▸ WHAT TO WORK ON:
Copy out the full data exactly as given; pictures should not be included.

── MATERIAL FOR THE TASK

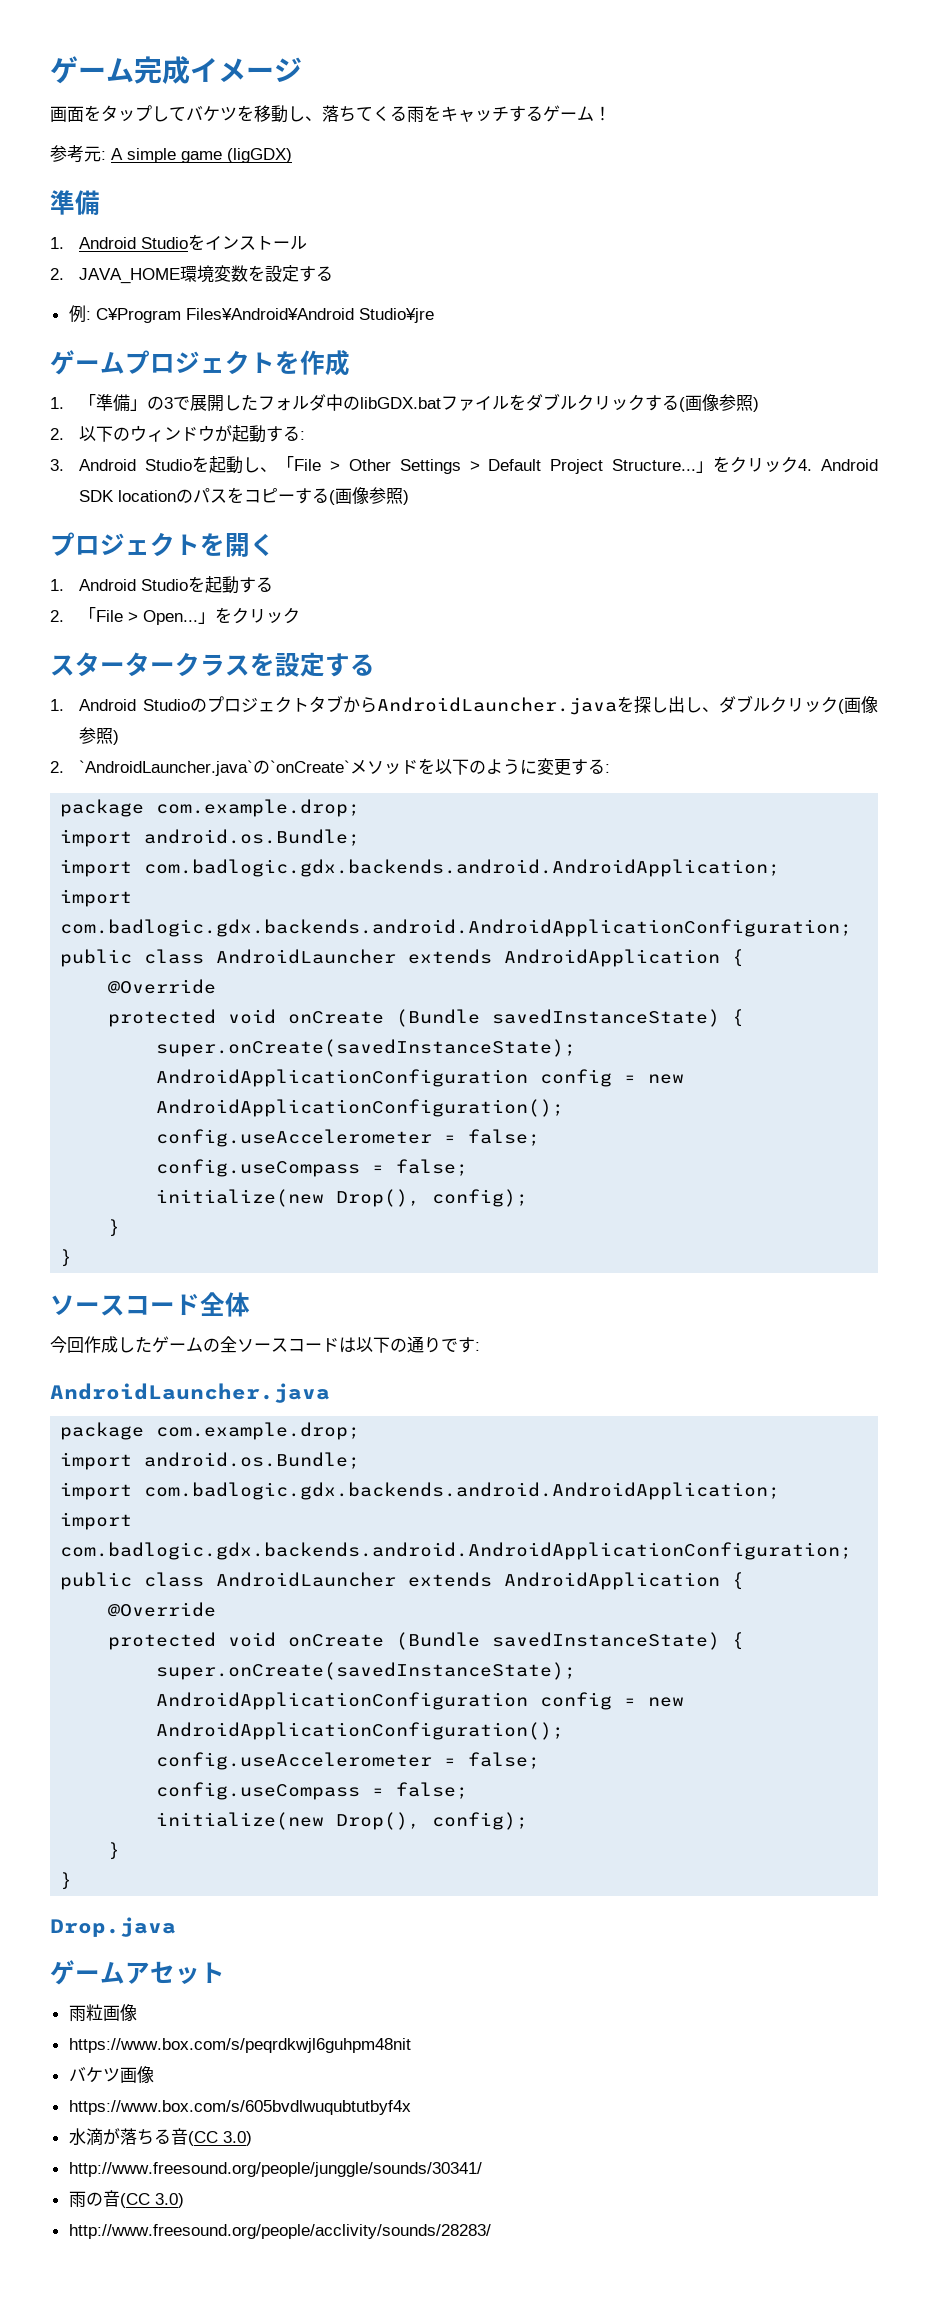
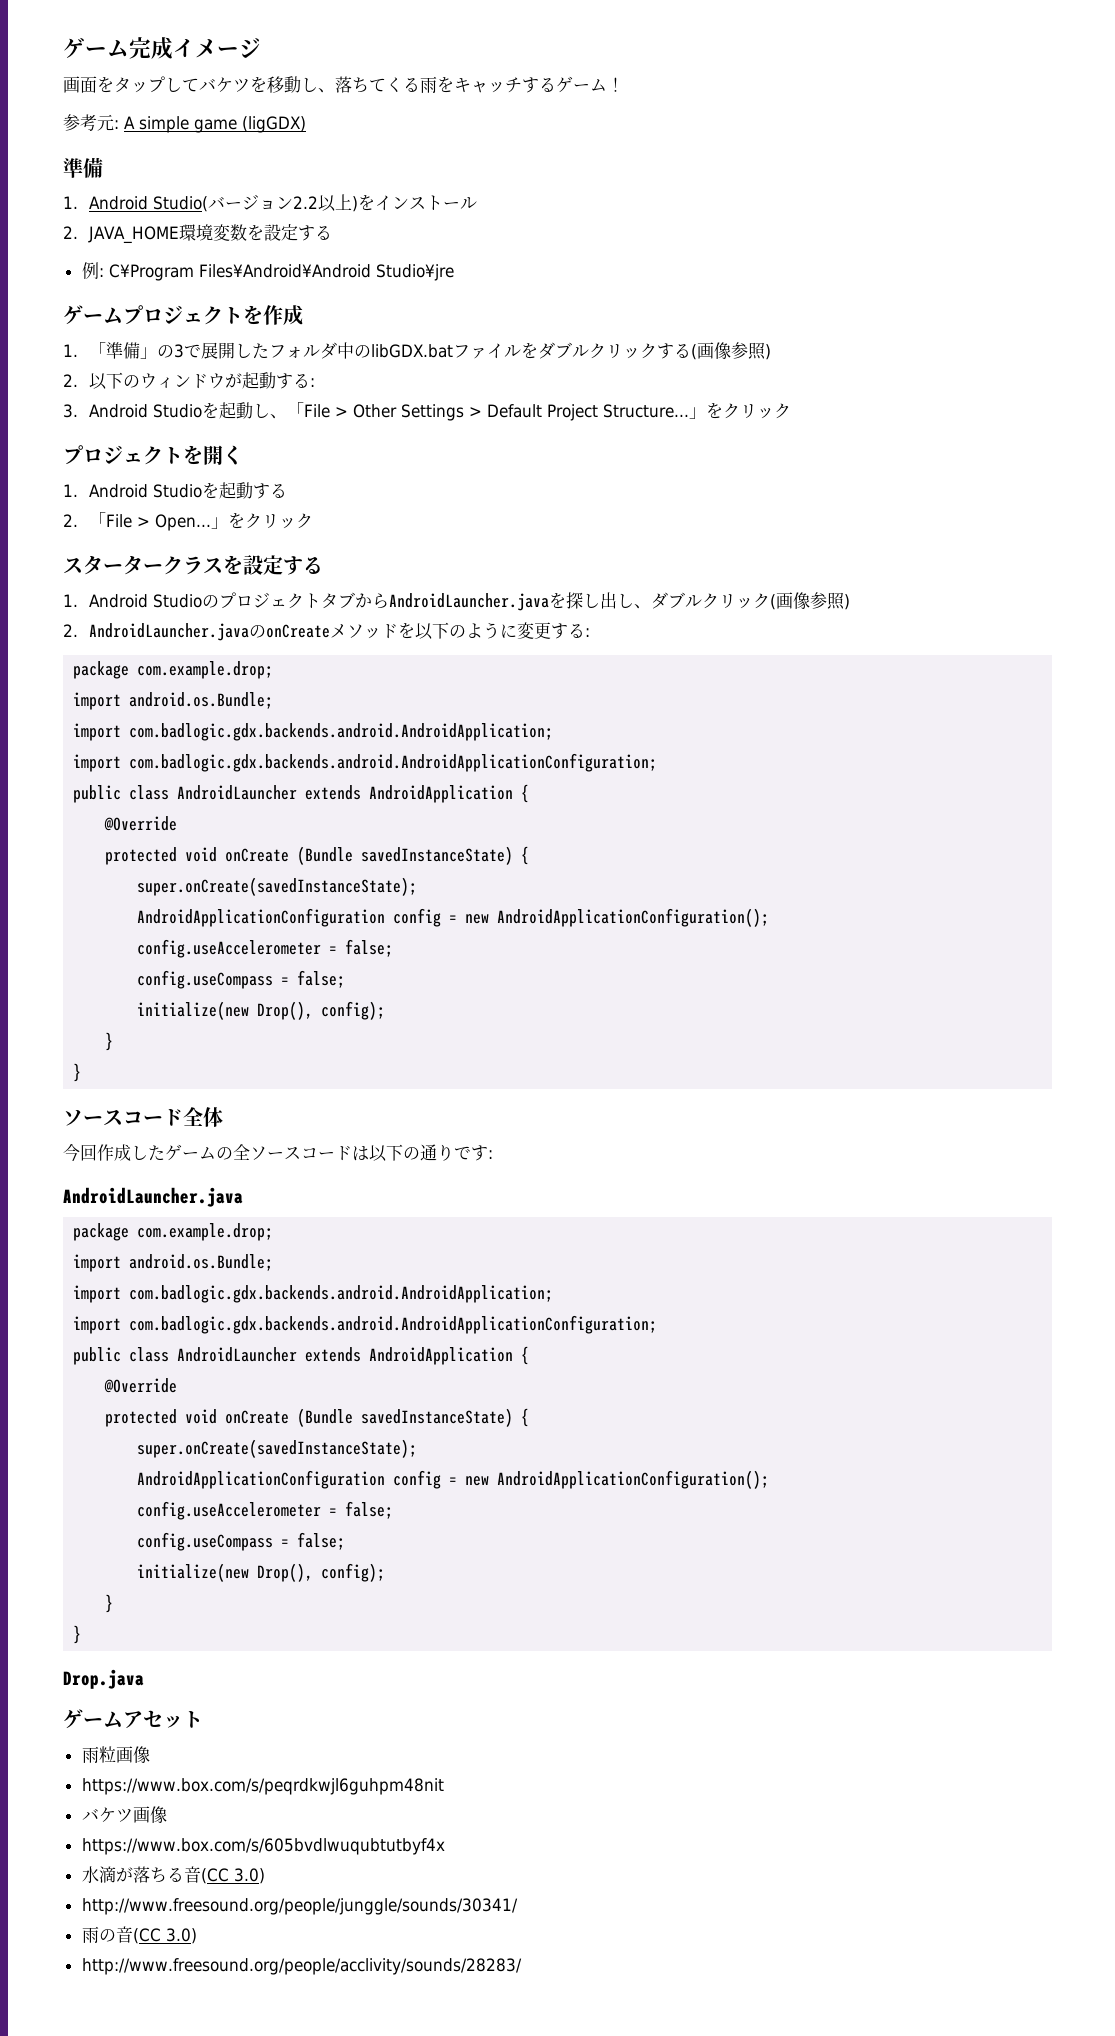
- 1. Android Studioをインストール
+ 1. Android Studio(バージョン2.2以上)をインストール
- 3. Android Studioを起動し、「File > Other Settings > Default Project Structure...」をクリック4. Android SDK locationのパスをコピーする(画像参照)
+ 3. Android Studioを起動し、「File > Other Settings > Default Project Structure...」をクリック
- 2. `AndroidLauncher.java`の`onCreate`メソッドを以下のように変更する:
+ 2. AndroidLauncher.javaのonCreateメソッドを以下のように変更する:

────

▸ TASK SOLUTION:
- 1. Android Studioをインストール
+ 1. Android Studio(バージョン2.2以上)をインストール
- 3. Android Studioを起動し、「File > Other Settings > Default Project Structure...」をクリック4. Android SDK locationのパスをコピーする(画像参照)
+ 3. Android Studioを起動し、「File > Other Settings > Default Project Structure...」をクリック
- 2. `AndroidLauncher.java`の`onCreate`メソッドを以下のように変更する:
+ 2. AndroidLauncher.javaのonCreateメソッドを以下のように変更する:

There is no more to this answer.